Par Salma Labiede

*Cet article s’inscrit dans une série de textes dédiés à l’information retenue lors du Festival international du journalisme de Carleton-sur-Mer, où Le Collectif était présent.
Au Festival international du journalisme de Carleton-sur-Mer 2026, une conférence portant sur les déserts médiatiques et le journalisme citoyen a mis en lumière une initiative inspirée d’un modèle américain : Documenters. Le panel réunissait notamment Magda Konieczna et Yara El Murr, qui ont expliqué comment ce programme tente de rapprocher les citoyens de l’information locale.

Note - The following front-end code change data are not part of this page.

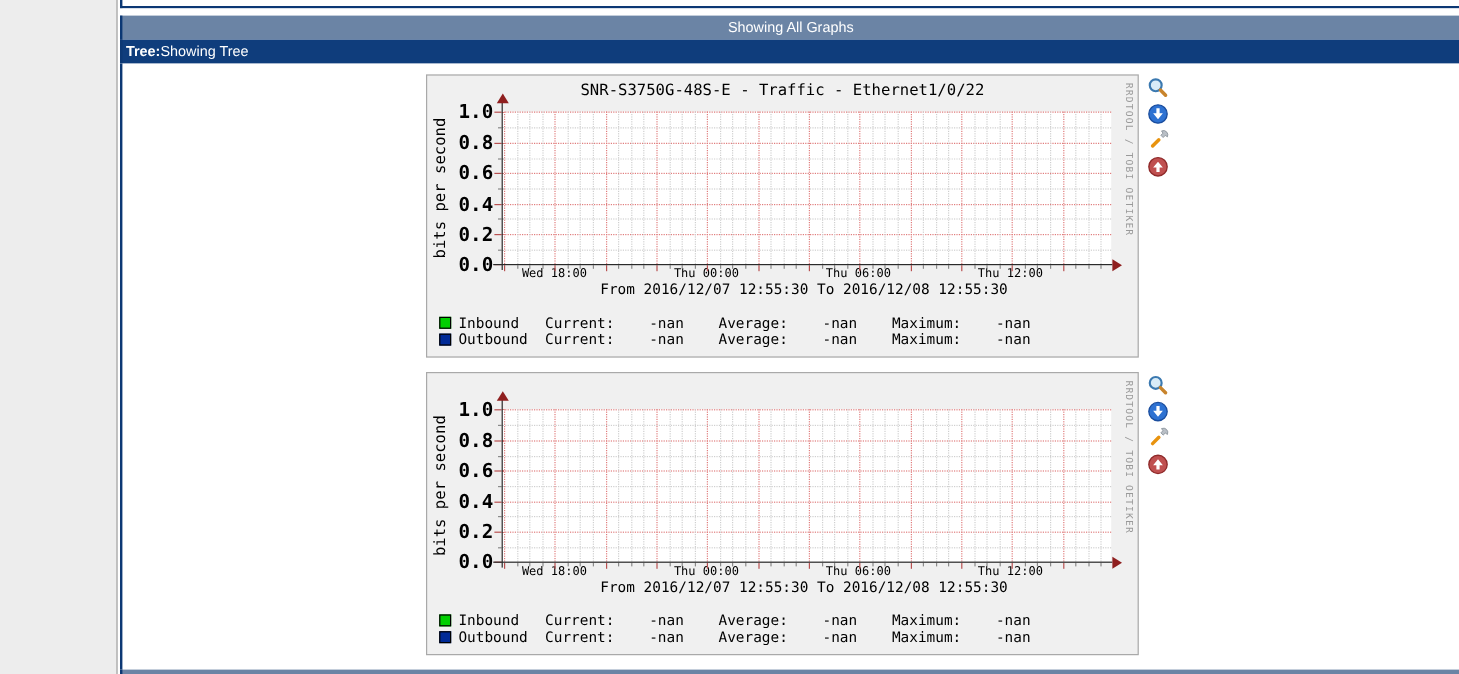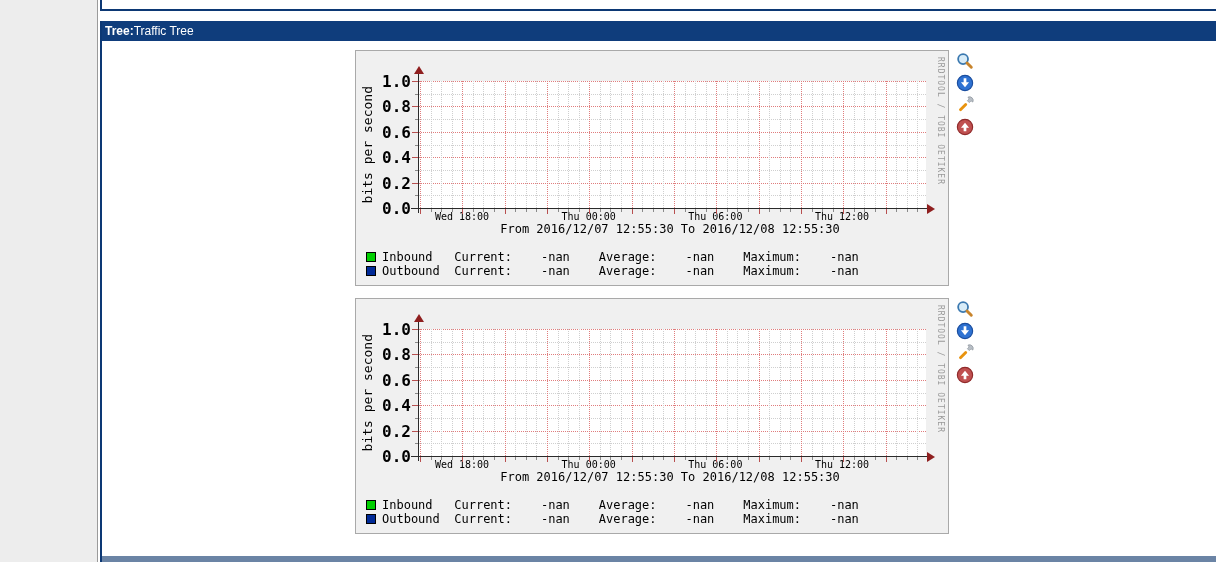--- a/index.html
+++ b/index.html
@@ -57,6 +57,9 @@
   <div class="content-frame">
     <div class="top-strip"></div>
     <div class="gap"></div>
+    <div class="header-bar">
+      <span>Showing All Graphs</span>
+    </div>
     <div class="tree-bar"><span class="b">Tree:</span><span>Traffic Tree</span></div>
     <div class="graphs-area">
   <div class="graph-row">

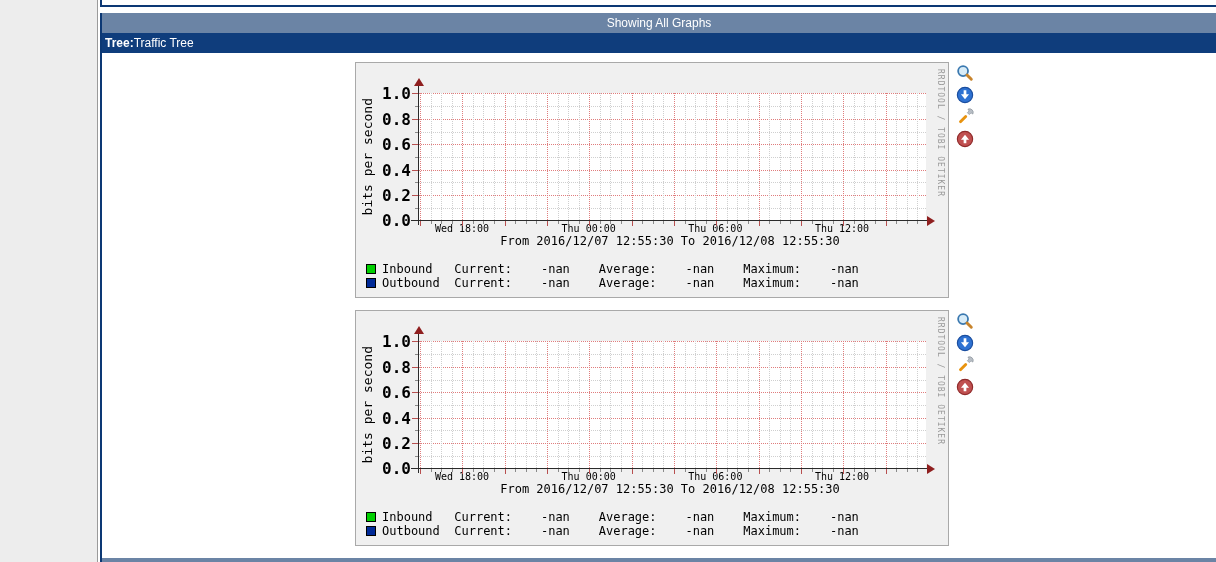--- a/index.html
+++ b/index.html
@@ -60,7 +60,7 @@
     <div class="header-bar">
       <span>Showing All Graphs</span>
     </div>
-    <div class="tree-bar"><span class="b">Tree:</span><span>Traffic Tree</span></div>
+    <div class="tree-bar"><span class="b">Tree:</span><span>Showing Tree</span></div>
     <div class="graphs-area">
   <div class="graph-row">
     <div class="graph-panel">

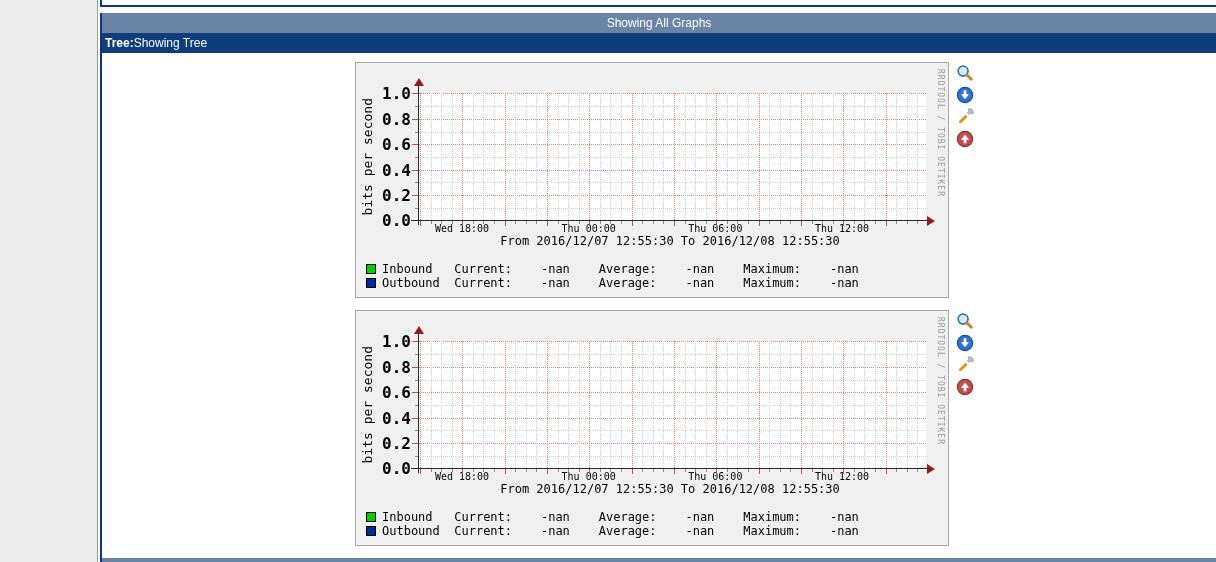--- a/index.html
+++ b/index.html
@@ -64,6 +64,7 @@
     <div class="graphs-area">
   <div class="graph-row">
     <div class="graph-panel">
+      <div class="gtitle">SNR-S3750G-48S-E - Traffic - Ethernet1/0/22</div>
       <div class="watermark">RRDTOOL / TOBI OETIKER</div>
       <div class="ylab">
               <span>bits per second</span>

Le projet né aux États-Unis, le modèle des Documenters, est déjà implanté dans plusieurs dizaines de salles de rédaction à travers le pays. Des citoyens sont formés pour assister à des réunions publiques, prendre des notes et documenter des enjeux locaux souvent ignorés par les médias traditionnels. Magda Konieczna a découvert l’initiative alors qu’elle enseignait le journalisme aux États-Unis. En arrivant au Canada, elle a voulu adapter ce modèle au contexte canadien.
Une solution au désintérêt envers les médias
Selon elle, l’idée provenait d’un constat : plusieurs citoyens se désintéressent de l’information locale, mais ce désengagement vient aussi du fait qu’ils ne se sentent pas concernés ou représentés dans les lieux où les décisions sont prises. Avec ses étudiants, elle a commencé à réfléchir à une manière d’impliquer davantage les habitants dans la couverture de leur quartier.
« Au lieu de demander pourquoi les citoyens ne s’informent pas, on essayait surtout de trouver des solutions pour les engager », explique-t-elle. L’objectif n’était pas de transformer les citoyens en journalistes professionnels, mais plutôt de leur donner des outils pour comprendre les enjeux municipaux qui influencent directement leur quotidien.
Après plusieurs années de développement, le projet a finalement vu le jour grâce à un partenariat financé par le gouvernement fédéral entre l’Université Concordia et The Green Line, une publication torontoise axée sur les enjeux locaux et destinée principalement aux générations Z et milléniale.
Yara El Murr explique que The Green Line cherche avant tout à produire du contenu utile pour les citoyens. Le média publie des articles, des vidéos et des guides pratiques sur des sujets concrets : comment réagir à une hausse de loyer, où trouver des espaces communautaires ou encore comment comprendre certaines politiques municipales.
« On ne veut pas seulement informer les gens, on veut aussi les aider à agir », résume-t-elle. Cette approche passe notamment par des projets appelés Action Journey, des séries publiées sur plusieurs semaines qui présentent un problème, donnent la parole aux citoyens concernés, proposent des ressources et accompagnent ensuite le public dans la recherche de solutions.
Pour The Green Line, participer au programme Documenters représentait une manière naturelle d’encourager la participation citoyenne. Les documentalistes assistent à des réunions municipales souvent désertées par les médias et le public, prennent des notes et rendent accessibles des discussions parfois techniques.
Une ressource importante en temps de crise médiatique
Durant la conférence, les intervenantes ont rappelé que plusieurs médias locaux ont fermé au cours des dernières années, laissant certains quartiers pratiquement sans couverture journalistique. Les réunions d’arrondissement ou de conseils municipaux se déroulent parfois devant quelques personnes seulement, à des heures variées et avec un langage administratif complexe.
Dans ce contexte, les notes prises par les documentalistes deviennent une ressource importante. Elles sont publiées en accès libre et peuvent ensuite être utilisées par différentes salles de rédaction comme point de départ pour des articles plus approfondis. Magda Konieczna insiste toutefois sur un point : les documentalistes ne remplacent pas les journalistes.
« On ne leur demande pas de faire des choix journalistiques professionnels ou de produire des enquêtes », précise-t-elle. Leur rôle consiste plutôt à documenter ce qui se passe sur le terrain et à mettre en lumière des enjeux locaux qui passeraient autrement inaperçus par manque de ressources dans les médias traditionnels.
Le projet continue actuellement de se développer au Canada avec différentes collaborations médiatiques. Pour les participants, l’objectif reste le même : redonner aux citoyens une place dans les discussions locales et recréer un lien entre les communautés et l’information de proximité.